* [EXERCISE]: Reproduce, character for character, the lines below from the first through the one with "-19,7 +19,7 @@". Leave pictures out.

DATA TO USE Start Marker

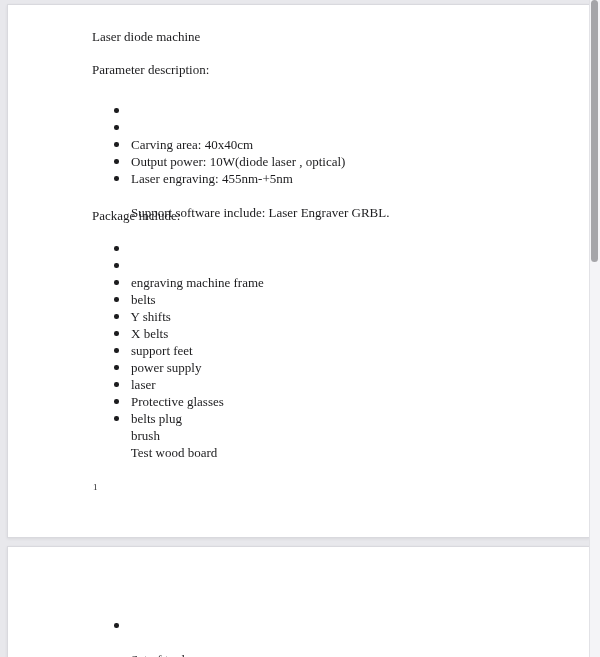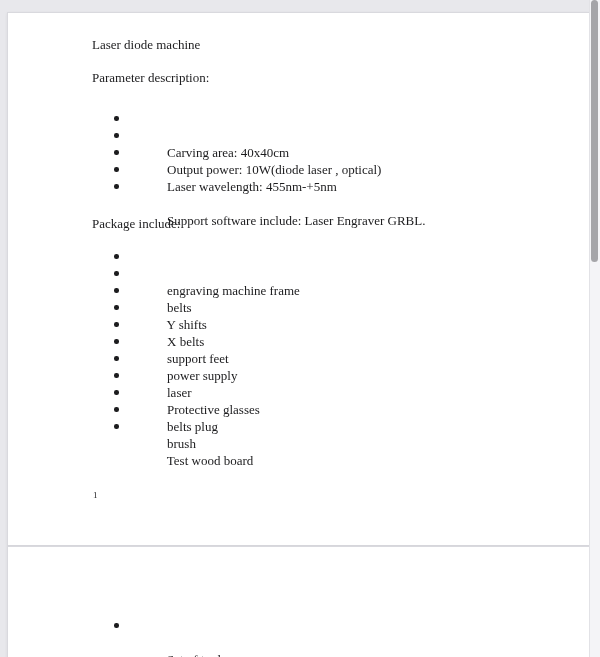--- a/index.html
+++ b/index.html
@@ -28,7 +28,7 @@
     border: 1px solid var(--page_border);
     box-shadow: 0 1px 3px rgba(0,0,0,0.07);
   }
-  .page1 { top: 12px; height: 534px; }
+  .page1 { top: 4px; height: 534px; }
   .page2 { top: 546px; height: 130px; }
 
   .page .inner { position: relative; width: 100%; height: 100%; }

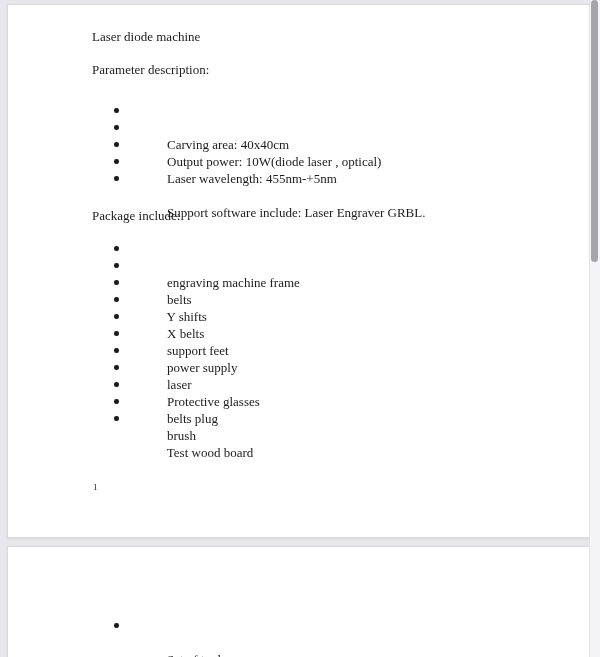--- a/index.html
+++ b/index.html
@@ -56,7 +56,7 @@
     position: relative;
     height: 17px;
     line-height: 17px;
-    padding-left: 120px;
+    padding-left: 84px;
     font-size: 13px;
     white-space: pre;
   }

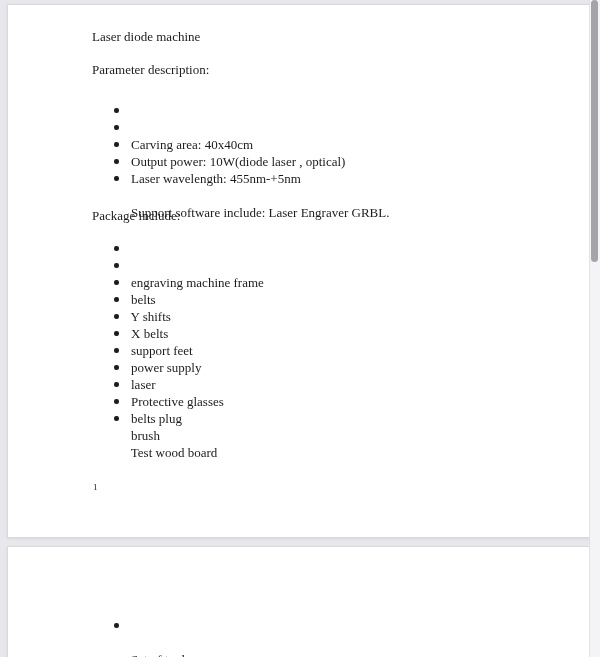--- a/index.html
+++ b/index.html
@@ -115,7 +115,7 @@
 
           <li>
             <span class="dot"></span>
-            <span>Laser wavelength: 455nm-+5nm</span>
+            <span>Laser engraving: 455nm-+5nm</span>
           </li>
 
           <li>

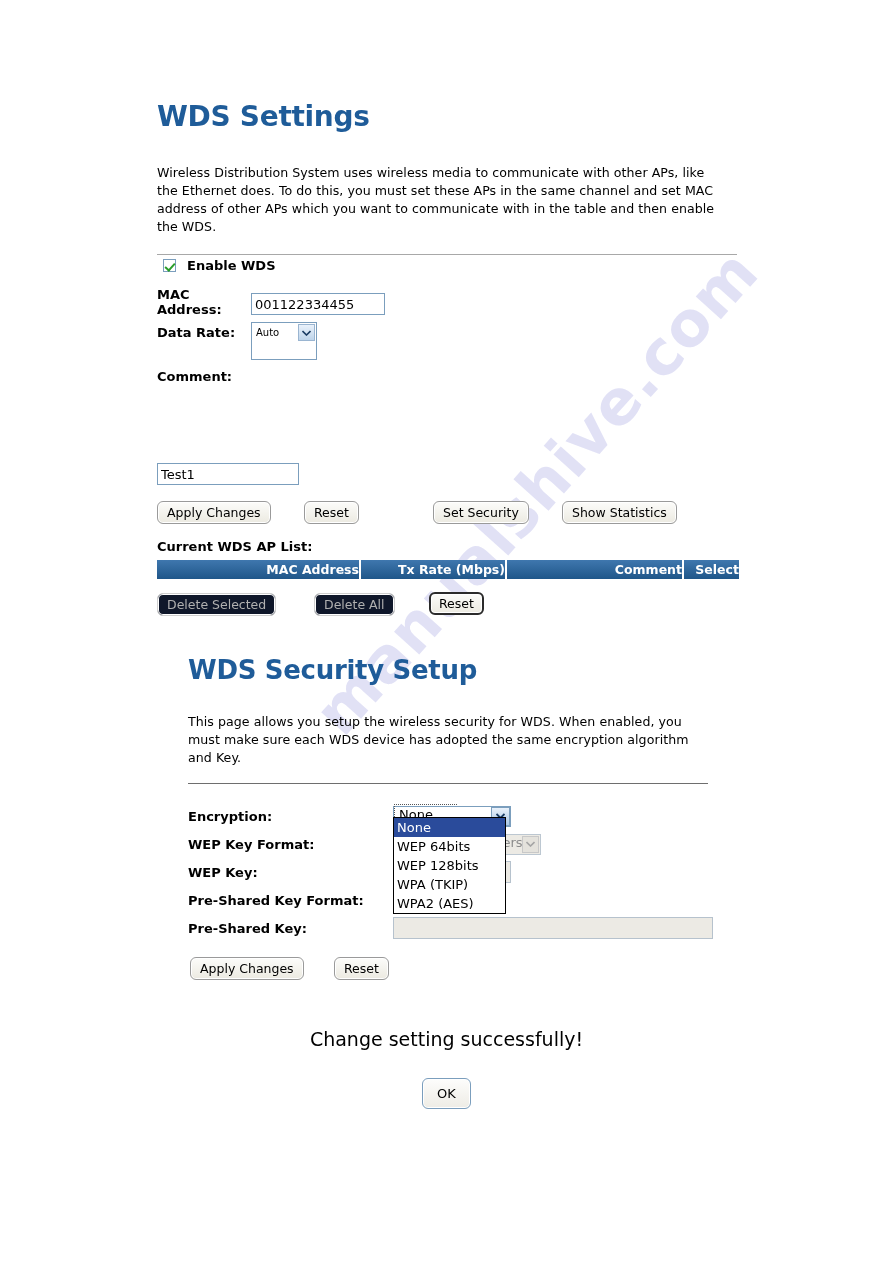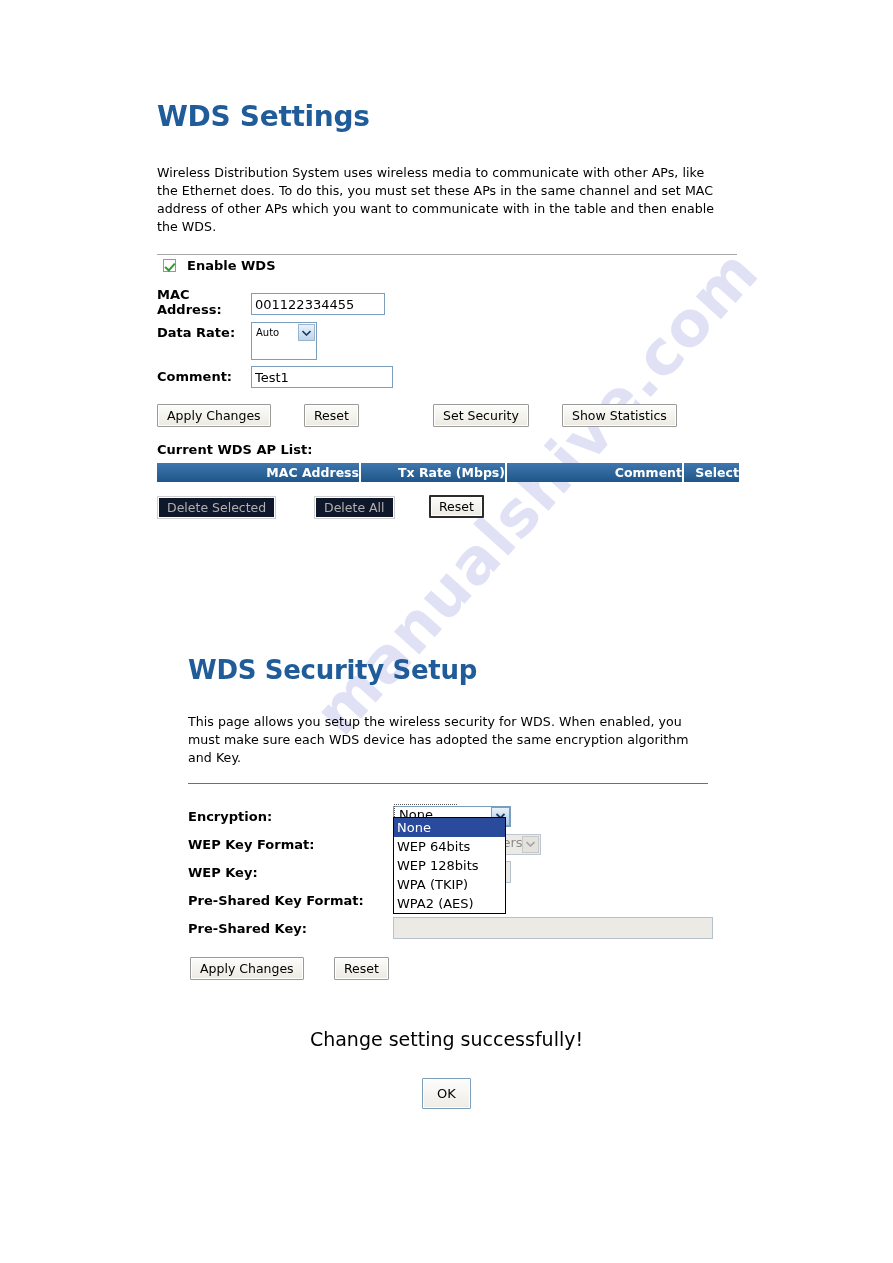--- a/index.html
+++ b/index.html
@@ -440,7 +440,7 @@
         </div>
       </div>
 
-      <div class="frow" style="margin-top:6px;">
+      <div class="frow" style="margin-top:6px;flex-direction:column;">
         <div class="flabel">Comment:</div>
         <input class="txt comment-input" type="text" value="Test1" style="">
       </div>

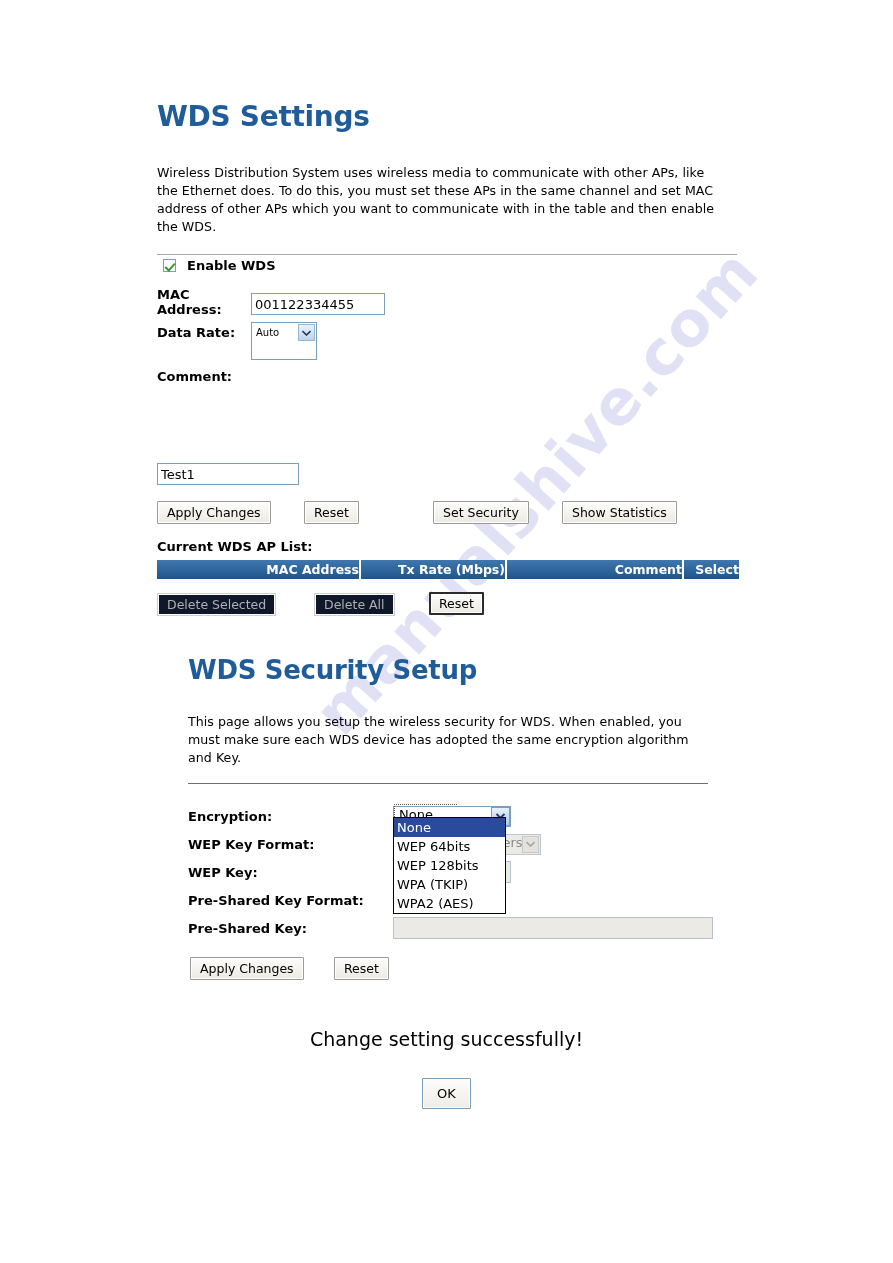--- a/index.html
+++ b/index.html
@@ -188,7 +188,7 @@
     color: #000;
     background: linear-gradient(#fcfcfa, #eceae1);
     border: 1px solid #9a9a9a;
-    border-radius: 1px;
+    border-radius: 6px;
     padding: 2px 9px;
     height: 23px;
     box-sizing: border-box;

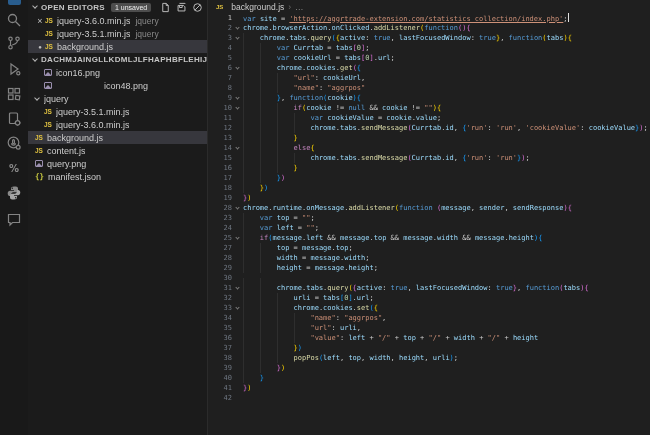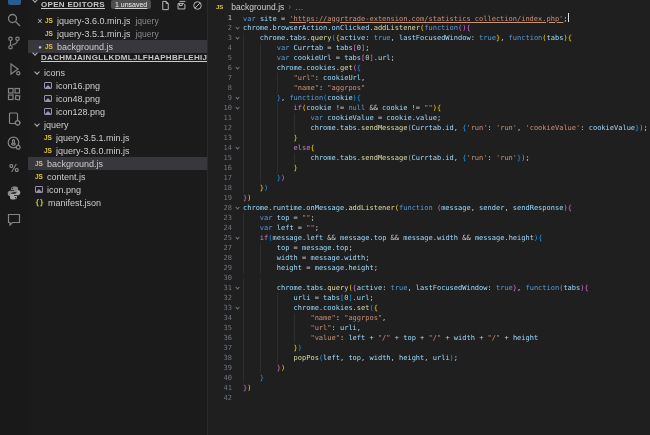--- a/index.html
+++ b/index.html
@@ -19,7 +19,7 @@
   
   #sidebar { width:180px; height:435px; background:#1b1b1b; flex:0 0 180px; border-right:1px solid #2b2b2b;
     font-size:9px; color:#cccccc; overflow:hidden; }
-  .sect-head { height:14px; display:flex; align-items:flex-start; padding:0 4px 0 5px;text-decoration:underline; }
+  .sect-head { height:14px; display:flex; align-items:center; padding:0 4px 0 5px; }
   .sect-title { font-size:8px; font-weight:bold; letter-spacing:.3px; color:#c5c5c5; margin-left:4px; white-space:nowrap; }
   .badge { margin-left:6px; background:#4d4d4d; color:#f0f0f0; font-size:7px; padding:1px 4px;
     border-radius:2px; white-space:nowrap; }

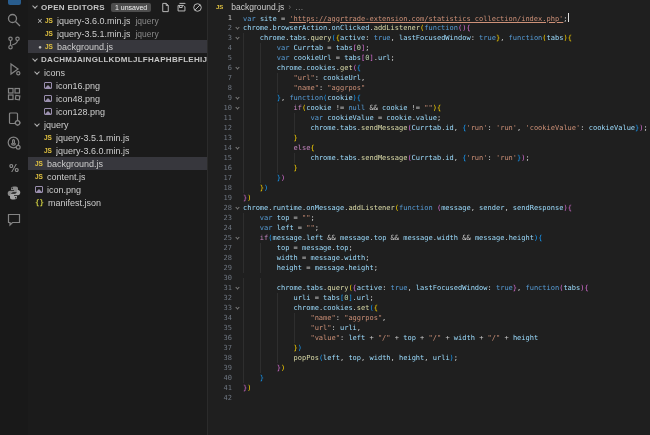--- a/index.html
+++ b/index.html
@@ -174,10 +174,6 @@
       <span class="sect-title">DACHMJAINGLLKDMLJLFHAPHBFLEHIJAB</span>
     </div>
     <div id="file-tree">
-        <div class="row" style="padding-left: 7px;">
-          <i class="chev tree-chev"></i>
-          <span class="fname">icons</span>
-        </div>
         <div class="row" style="padding-left: 16px;">
           <span class="fico img">
             <i></i>

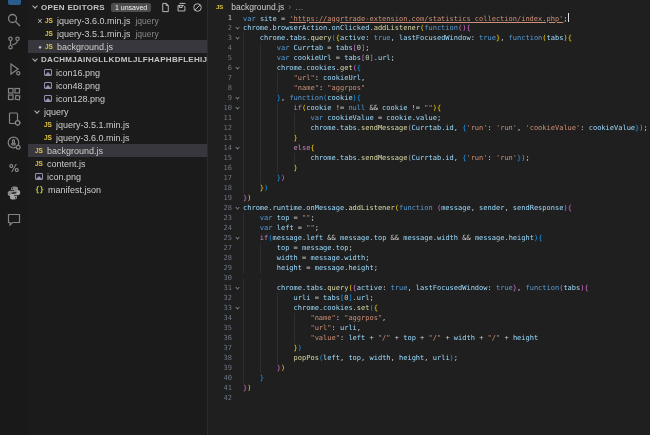--- a/index.html
+++ b/index.html
@@ -180,7 +180,7 @@
           </span>
           <span class="fname">icon16.png</span>
         </div>
-        <div class="row" style="padding-left: 16px;">
+        <div class="row" style="padding-left: 16px; gap: 48px;">
           <span class="fico img">
             <i></i>
           </span>

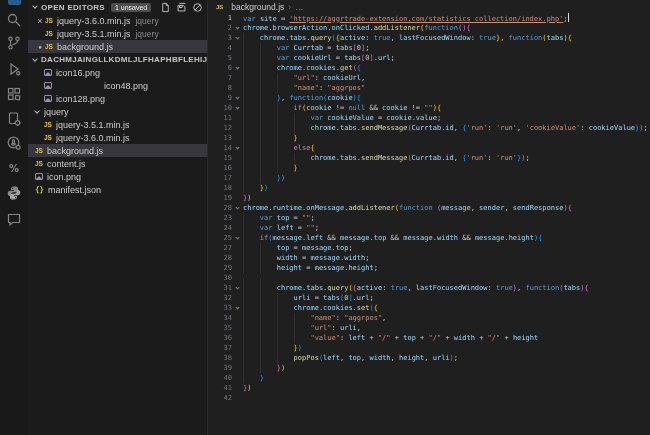--- a/index.html
+++ b/index.html
@@ -186,12 +186,6 @@
           </span>
           <span class="fname">icon48.png</span>
         </div>
-        <div class="row" style="padding-left: 16px;">
-          <span class="fico img">
-            <i></i>
-          </span>
-          <span class="fname">icon128.png</span>
-        </div>
         <div class="row" style="padding-left: 7px;">
           <i class="chev tree-chev"></i>
           <span class="fname">jquery</span>

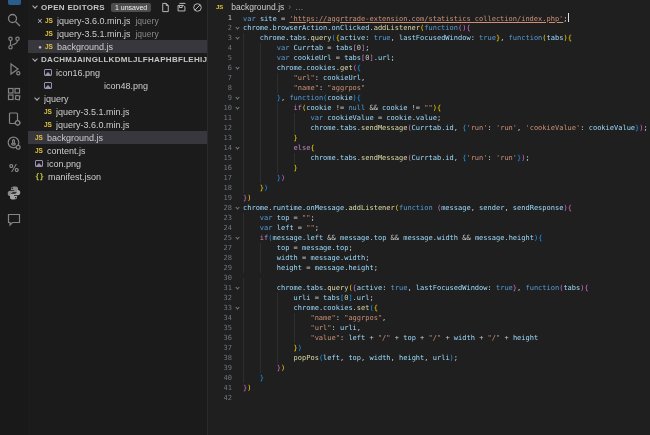--- a/index.html
+++ b/index.html
@@ -210,7 +210,7 @@
           <span class="fico img">
             <i></i>
           </span>
-          <span class="fname">icon.png</span>
+          <span class="fname">query.png</span>
         </div>
         <div class="row" style="padding-left: 7px;">
           <span class="fico json">{}</span>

DATA TO USE End Marker

* [EXPECTED ANSWER]:
--- a/index.html
+++ b/index.html
@@ -28,7 +28,7 @@
     border: 1px solid var(--page_border);
     box-shadow: 0 1px 3px rgba(0,0,0,0.07);
   }
-  .page1 { top: 12px; height: 534px; }
+  .page1 { top: 4px; height: 534px; }
   .page2 { top: 546px; height: 130px; }
 
   .page .inner { position: relative; width: 100%; height: 100%; }

--- a/index.html
+++ b/index.html
@@ -56,7 +56,7 @@
     position: relative;
     height: 17px;
     line-height: 17px;
-    padding-left: 120px;
+    padding-left: 84px;
     font-size: 13px;
     white-space: pre;
   }

--- a/index.html
+++ b/index.html
@@ -115,7 +115,7 @@
 
           <li>
             <span class="dot"></span>
-            <span>Laser wavelength: 455nm-+5nm</span>
+            <span>Laser engraving: 455nm-+5nm</span>
           </li>
 
           <li>

--- a/index.html
+++ b/index.html
@@ -440,7 +440,7 @@
         </div>
       </div>
 
-      <div class="frow" style="margin-top:6px;">
+      <div class="frow" style="margin-top:6px;flex-direction:column;">
         <div class="flabel">Comment:</div>
         <input class="txt comment-input" type="text" value="Test1" style="">
       </div>

--- a/index.html
+++ b/index.html
@@ -188,7 +188,7 @@
     color: #000;
     background: linear-gradient(#fcfcfa, #eceae1);
     border: 1px solid #9a9a9a;
-    border-radius: 1px;
+    border-radius: 6px;
     padding: 2px 9px;
     height: 23px;
     box-sizing: border-box;

--- a/index.html
+++ b/index.html
@@ -19,7 +19,7 @@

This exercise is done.